Head of mummy of pharaoh Merneptah. These mummies didn’t start out quite so emaciated. (Public Domain)
Ancient Health Lessons from Ötzi
So what can we learn from Ötzi’s terrible cardiovascular health? According to an article in the Lancet journal, in 1948 the National Heart Institute conducted the Framingham Heart Study, the first major study to help us understand heart disease. In the early 1950s, University of California researcher John Gofman identified the two cholesterol types and discovered that men who developed atherosclerosis commonly had elevated levels of LDL and low levels of HDL cholesterol.
Also in the 1950s, American scientists Ancel Keys (1904–2004) travelled around Europe and noted that heart disease was “rare in some Mediterranean populations where people consumed a lower fat diet.” He later noted that Japanese people had low-fat diets and low rates of heart disease causing him to theorize that saturated fat was a cause of heart disease which has led to governments attempts at urging people to change their diets for better cardiovascular health.
Reconstruction of Ötzi perhaps has him a bit on the lean side. (CC BY-SA 3.0)

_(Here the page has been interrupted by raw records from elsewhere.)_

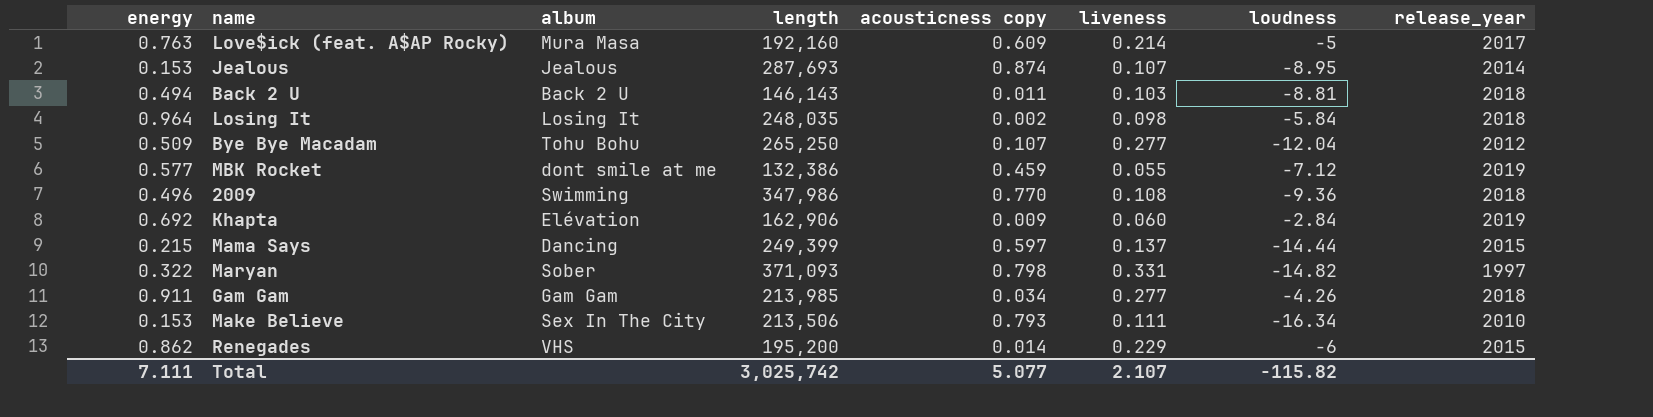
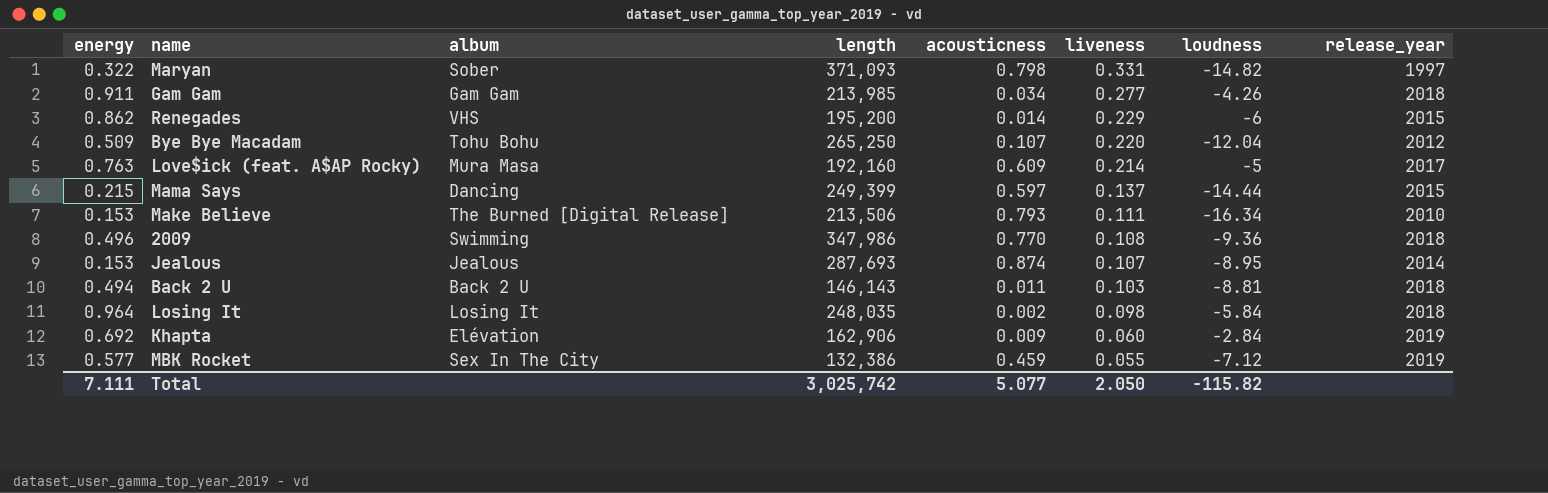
row order: none -> liveness descending
column name: acousticness copy -> acousticness
Bye Bye Macadam | liveness: 0.277 -> 0.220
Make Believe | album: Sex In The City -> The Burned [Digital Release]
MBK Rocket | album: dont smile at me -> Sex In The City
Total | liveness: 2.107 -> 2.050

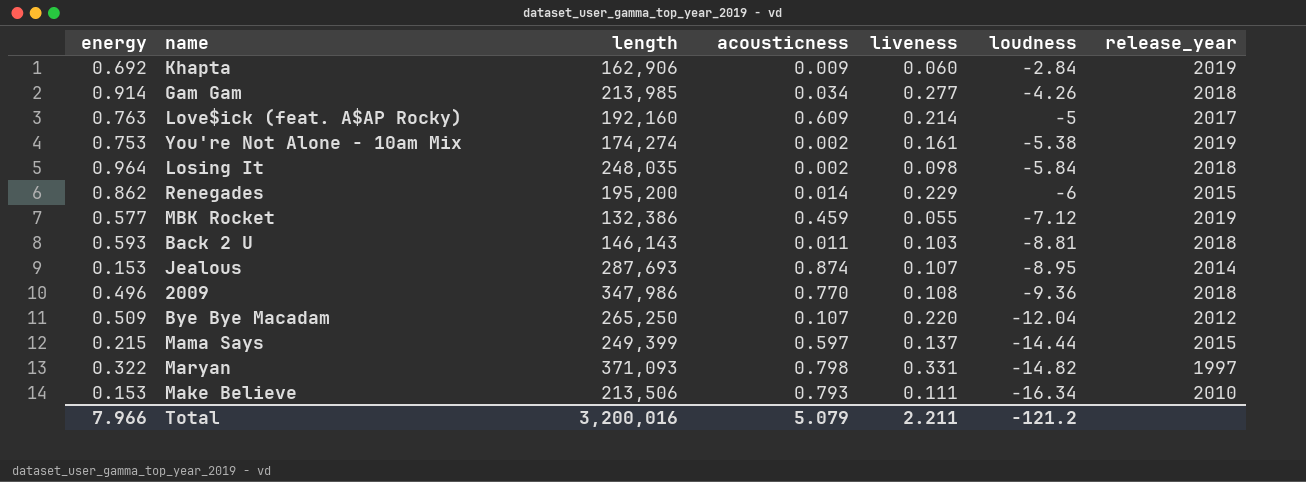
row order: liveness descending -> loudness descending
column album | position: 3 -> none
Gam Gam | energy: 0.911 -> 0.914
row You're Not Alone - 10am Mix: none -> 0.753 | 174,274 | 0.002 | 0.161 | -5.38 | 2019
Back 2 U | energy: 0.494 -> 0.593
Total | energy: 7.111 -> 7.966
Total | length: 3,025,742 -> 3,200,016
Total | acousticness: 5.077 -> 5.079
Total | liveness: 2.050 -> 2.211
Total | loudness: -115.82 -> -121.2

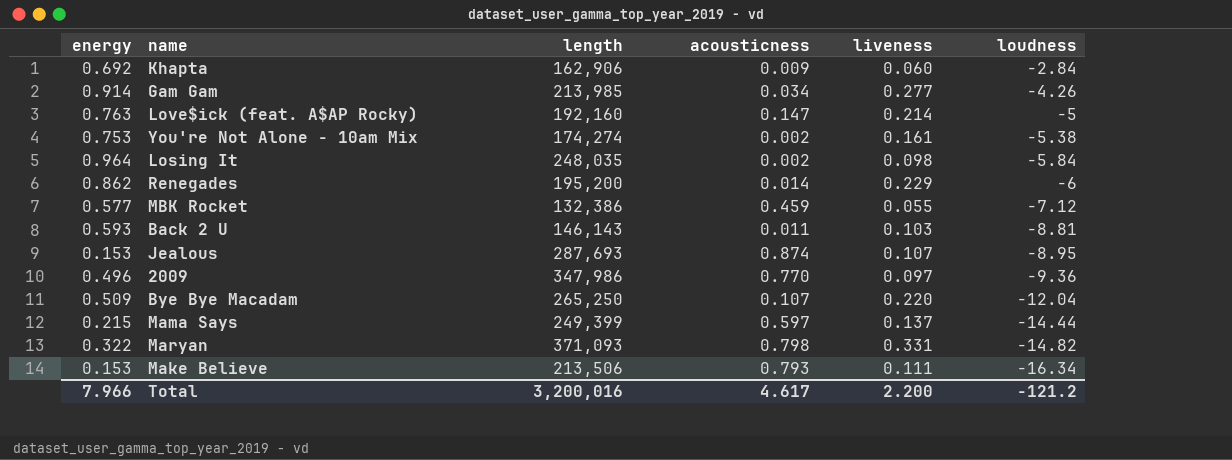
column release_year | position: 7 -> none
Love$ick (feat. A$AP Rocky) | acousticness: 0.609 -> 0.147
2009 | liveness: 0.108 -> 0.097
Total | acousticness: 5.079 -> 4.617
Total | liveness: 2.211 -> 2.200

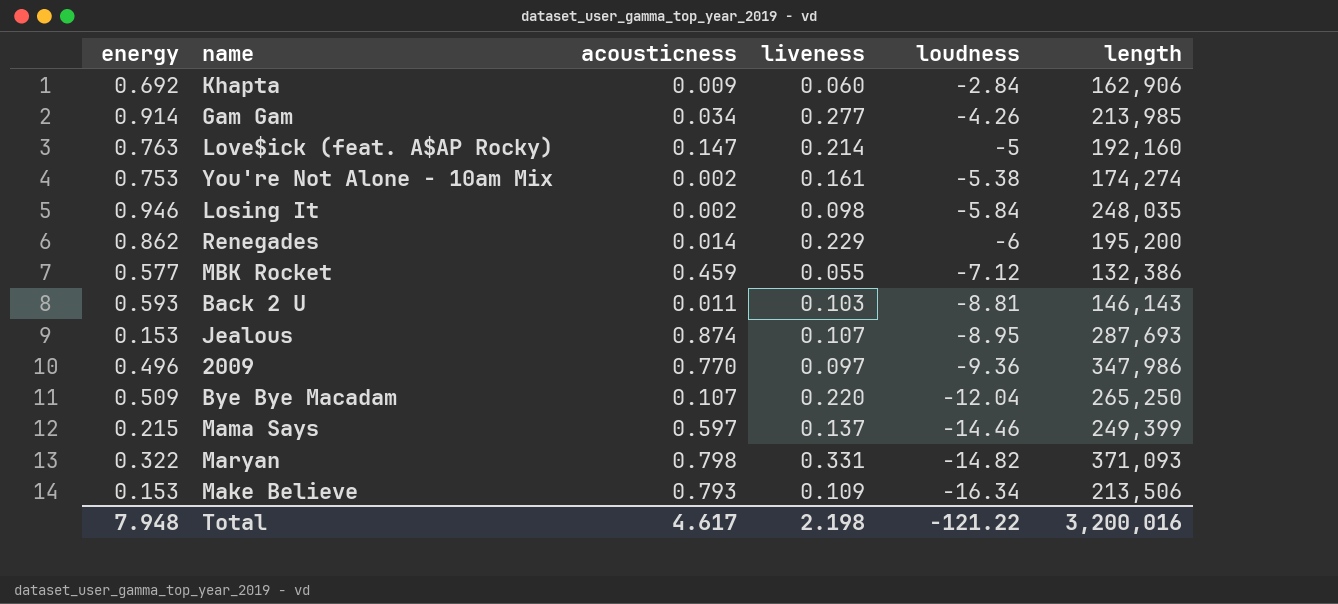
column length | position: 3 -> 6
Losing It | energy: 0.964 -> 0.946
Mama Says | loudness: -14.44 -> -14.46
Make Believe | liveness: 0.111 -> 0.109
Total | energy: 7.966 -> 7.948
Total | liveness: 2.200 -> 2.198
Total | loudness: -121.2 -> -121.22

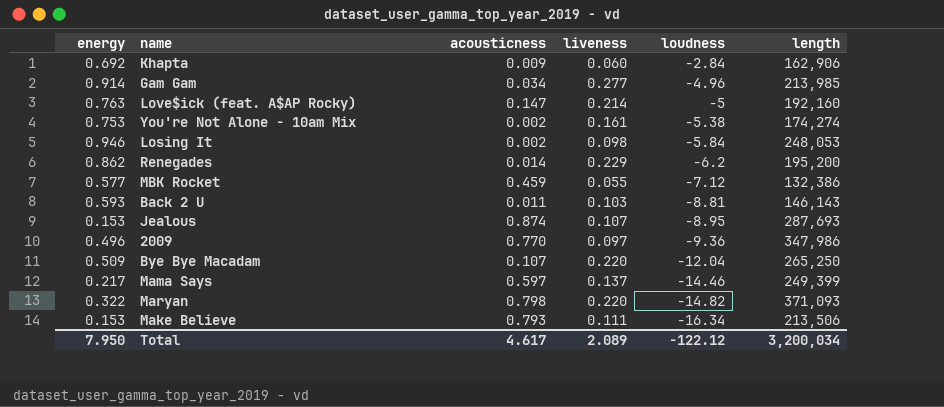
Gam Gam | loudness: -4.26 -> -4.96
Losing It | length: 248,035 -> 248,053
Renegades | loudness: -6 -> -6.2
Mama Says | energy: 0.215 -> 0.217
Maryan | liveness: 0.331 -> 0.220
Make Believe | liveness: 0.109 -> 0.111
Total | energy: 7.948 -> 7.950
Total | liveness: 2.198 -> 2.089
Total | loudness: -121.22 -> -122.12
Total | length: 3,200,016 -> 3,200,034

It would appear that if Ötzi had lived further south and had a different diet, he might not have suffered his cardiovascular problems. Dr. Philip Green, an interventional cardiologist at New York-Presbyterian told Live Science “I think a different diet, such as vegetarian or vegan, wouldn’t have helped Ötzi.” It seems there is no escaping the fact human beings are designed to consume calories and to burn it off. It seems that the problem lies in which type of calories we consume, and when we get this wrong, nasties take hold of our hearts.